● TASK TO COMPLETE: The records below are to be reproduced exactly, with every picture left out.

● MATERIAL FOR THE TASK:
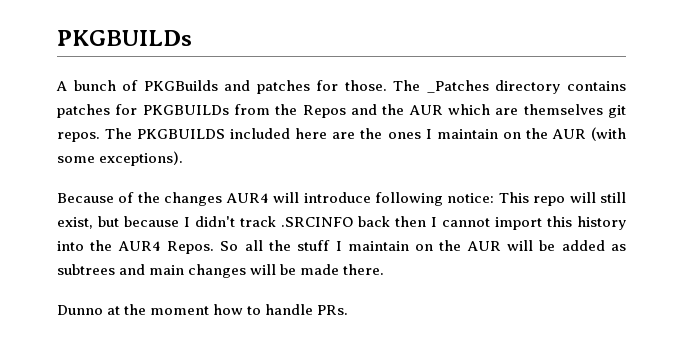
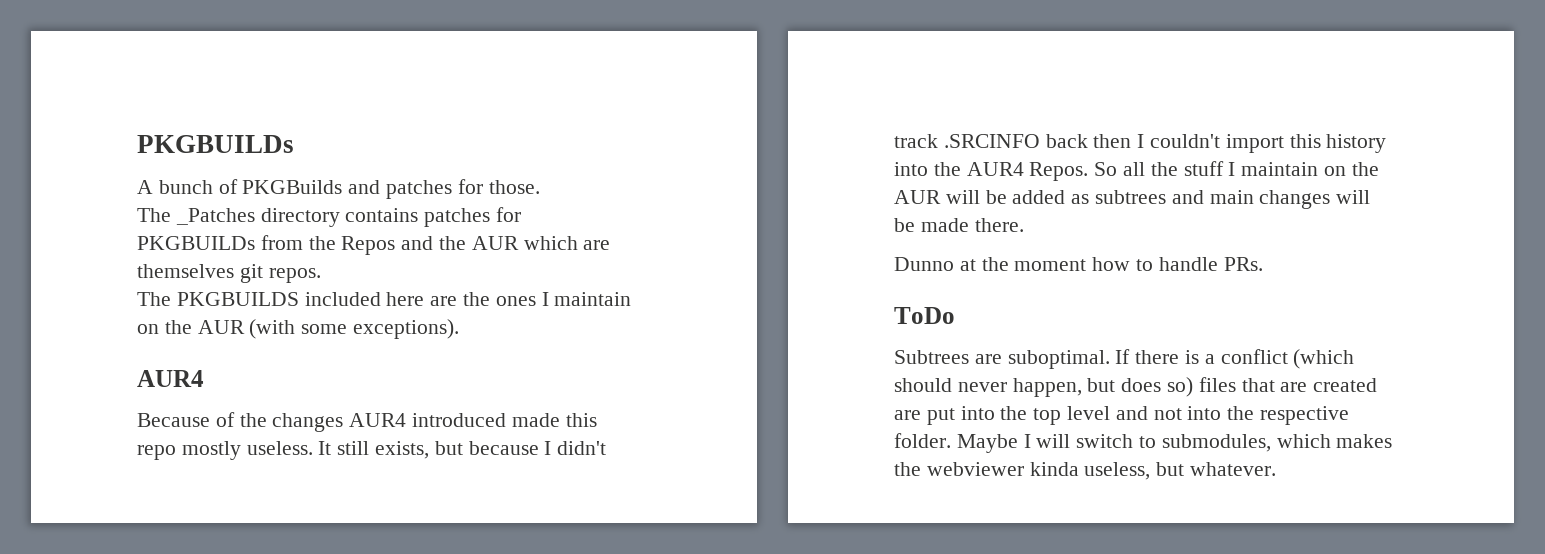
(387, 85) none -> (540, 187) //
(100, 137) none -> (321, 275) //
(184, 158) none -> [137,370,204,387] // AUR4
[273,192,626,206] [57,217,93,229] will introduce following notice: This repo will still exist, -> [412,413,597,427] [137,441,430,460] introduced made this repo mostly useless. It still exists,
[442,218,491,227] cannot -> [1150,134,1221,148] couldn't
(349, 310) none -> [894,307,955,324] [894,349,1355,369] [894,377,1378,397] [894,406,1350,425] [894,433,1393,453] [894,462,1277,480] // ToDo // Subtrees are suboptimal. If there is a conflict (which should never happen, but does so) files that are created are put into the top level and not into the respective folder. Maybe I will switch to submodules, which makes the webviewer kinda useless, but whatever.

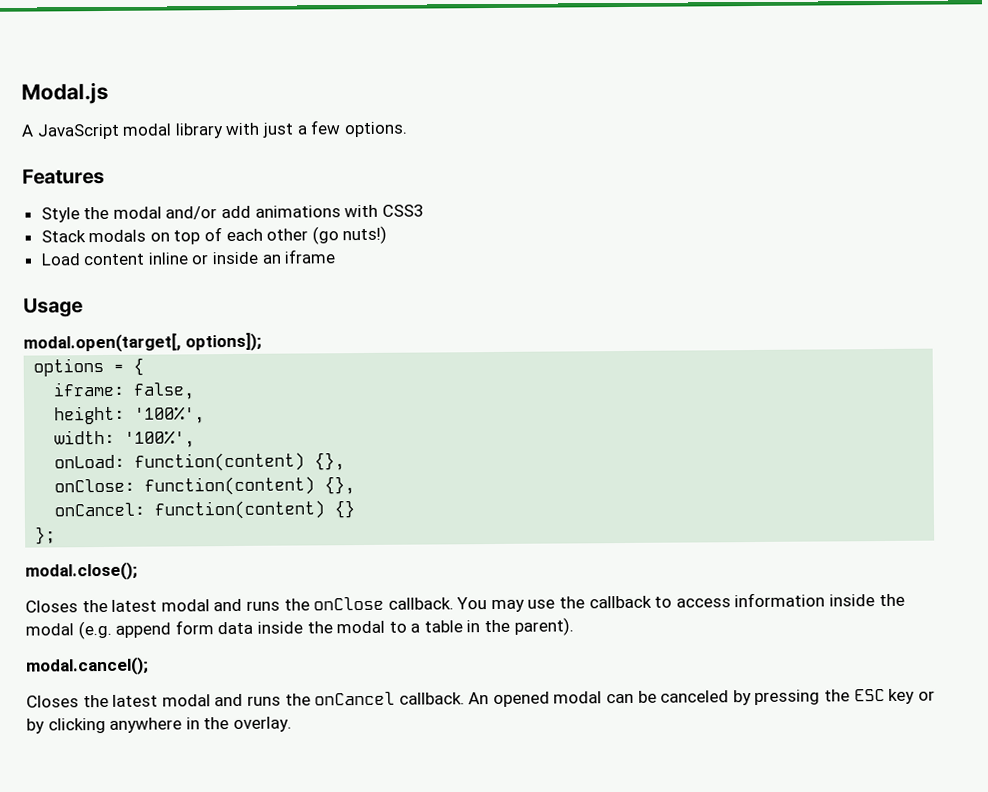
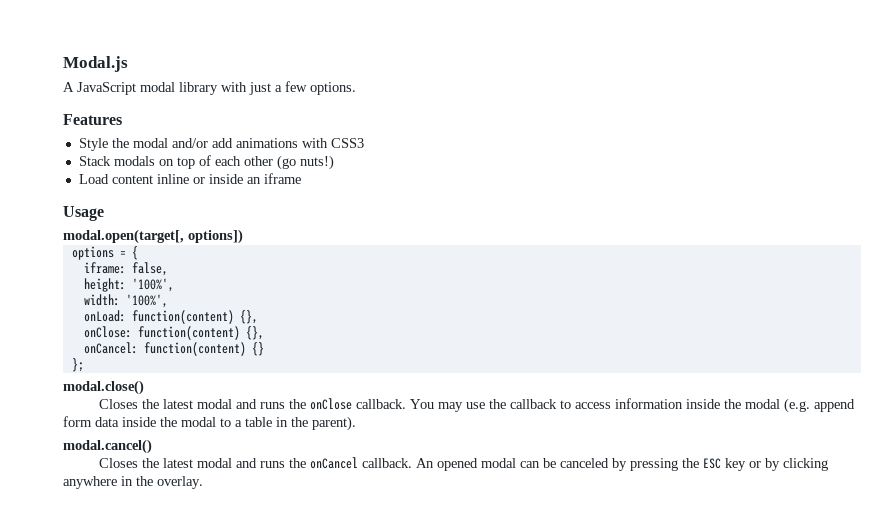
[184,332,262,352] options]); -> [188,229,243,244] options])
[25,561,138,581] modal.close(); -> [63,380,144,395] modal.close()
[25,656,149,676] modal.cancel(); -> [63,439,152,454] modal.cancel()

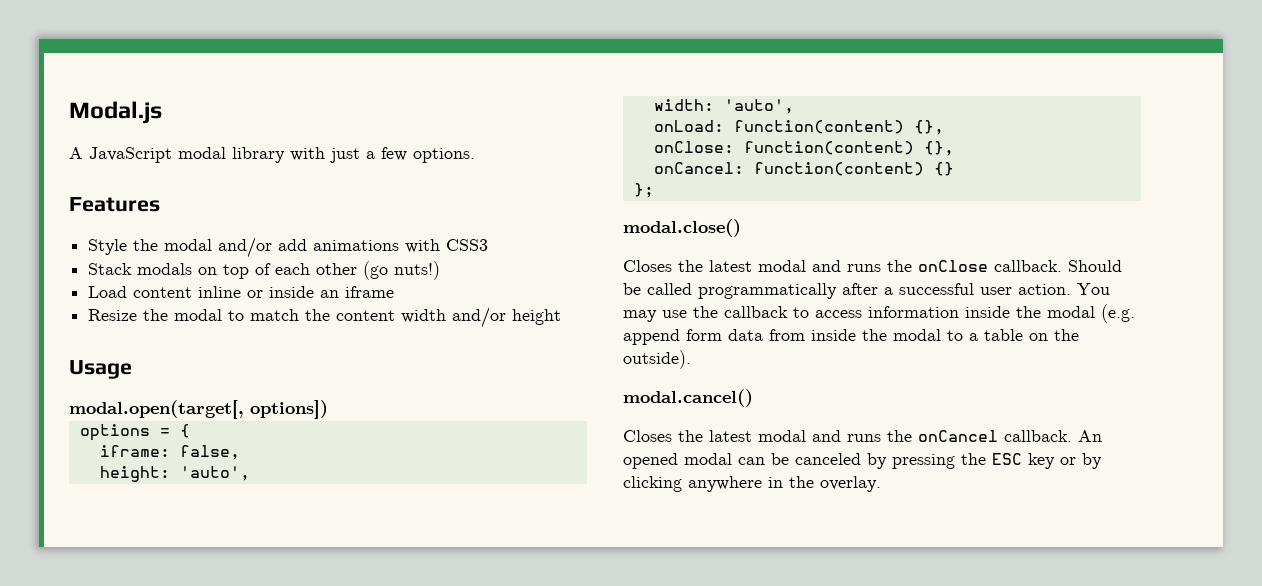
(301, 178) none -> [88,307,562,328] // Resize the modal to match the content width and/or height
[131,278,174,292] '100%', -> [179,466,250,481] 'auto',
[125,294,168,308] '100%', -> [723,99,794,114] 'auto',
(407, 404) none -> [1068,260,1122,272] [623,283,1071,299] Should be called programmatically after a successful user action.
(119, 422) none -> [769,329,805,341] from
[276,416,356,431] in the parent). -> [1029,329,1079,341] [623,350,691,369] on the outside).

● ANSWER AREA:
(387, 85) none -> (540, 187) //
(100, 137) none -> (321, 275) //
(184, 158) none -> [137,370,204,387] // AUR4
[273,192,626,206] [57,217,93,229] will introduce following notice: This repo will still exist, -> [412,413,597,427] [137,441,430,460] introduced made this repo mostly useless. It still exists,
[442,218,491,227] cannot -> [1150,134,1221,148] couldn't
(349, 310) none -> [894,307,955,324] [894,349,1355,369] [894,377,1378,397] [894,406,1350,425] [894,433,1393,453] [894,462,1277,480] // ToDo // Subtrees are suboptimal. If there is a conflict (which should never happen, but does so) files that are created are put into the top level and not into the respective folder. Maybe I will switch to submodules, which makes the webviewer kinda useless, but whatever.

[184,332,262,352] options]); -> [188,229,243,244] options])
[25,561,138,581] modal.close(); -> [63,380,144,395] modal.close()
[25,656,149,676] modal.cancel(); -> [63,439,152,454] modal.cancel()

(301, 178) none -> [88,307,562,328] // Resize the modal to match the content width and/or height
[131,278,174,292] '100%', -> [179,466,250,481] 'auto',
[125,294,168,308] '100%', -> [723,99,794,114] 'auto',
(407, 404) none -> [1068,260,1122,272] [623,283,1071,299] Should be called programmatically after a successful user action.
(119, 422) none -> [769,329,805,341] from
[276,416,356,431] in the parent). -> [1029,329,1079,341] [623,350,691,369] on the outside).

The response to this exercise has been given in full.